I visited my cardiologist this week to follow up on the three stents he put in last month. The first thing he asked was, “How do you feel? Do you have more energy?”
I told him I felt the same as before. When he seemed surprised, I reminded him that I’d never had chest pains or shortness of breath. It was family history that led me to insist on getting my heart checked.
But the arteries in my heart had been eighty to ninety percent blocked, he said. I had to notice the difference.
But he had also put me on three new meds. Wouldn’t those cause drowsiness, I asked? He allowed that could be so.
But then he lowered the boom.
“You’re sedentary,” he said. “That’s why you didn’t notice the difference.”
Boom.
I’d thought of myself as active. I walk around downtown (some). I do yard work, shovel snow. It turned out that I was an example of the topic of this week’s sermon: the universal, unlimited human capacity for self-deception.

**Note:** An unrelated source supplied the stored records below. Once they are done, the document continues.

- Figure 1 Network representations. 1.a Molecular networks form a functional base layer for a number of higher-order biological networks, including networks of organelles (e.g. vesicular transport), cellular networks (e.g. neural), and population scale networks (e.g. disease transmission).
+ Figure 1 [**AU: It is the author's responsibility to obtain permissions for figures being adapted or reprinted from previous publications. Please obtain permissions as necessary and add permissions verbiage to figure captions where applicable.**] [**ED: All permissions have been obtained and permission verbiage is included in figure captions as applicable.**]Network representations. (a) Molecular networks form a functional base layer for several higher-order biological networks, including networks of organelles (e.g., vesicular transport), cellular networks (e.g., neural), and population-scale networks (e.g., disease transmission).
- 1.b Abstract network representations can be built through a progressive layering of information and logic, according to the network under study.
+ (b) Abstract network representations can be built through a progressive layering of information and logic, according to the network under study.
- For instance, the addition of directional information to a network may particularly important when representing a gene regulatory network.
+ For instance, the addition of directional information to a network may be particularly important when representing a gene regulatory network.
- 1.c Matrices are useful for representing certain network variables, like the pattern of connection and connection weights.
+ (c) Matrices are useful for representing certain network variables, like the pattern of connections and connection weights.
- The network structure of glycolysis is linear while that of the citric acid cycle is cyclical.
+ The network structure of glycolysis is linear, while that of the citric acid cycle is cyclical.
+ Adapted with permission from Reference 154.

First Samuel 15 is part of the great case study of Saul, the first king of ancient Israel. Saul was a decent guy; tall, good-looking. He had no ambitions to be king. In fact, when the Prophet Samuel anointed him, all Saul was interested in was finding his father’s lost donkeys. On the day his kingship was announced, they found him hiding among the baggage.
Saul was one of us.
At first, he deceived himself into thinking he was less than he was.
But it wasn’t long before he deceived himself into thinking he was greater than he was.
And God lowered the boom.
The good news is there is someone who looks right into our hearts, sees us just as we are, and loves us anyway.
The only one who can cure a self-deceived heart is the Great Cardiologist, Jesus Christ.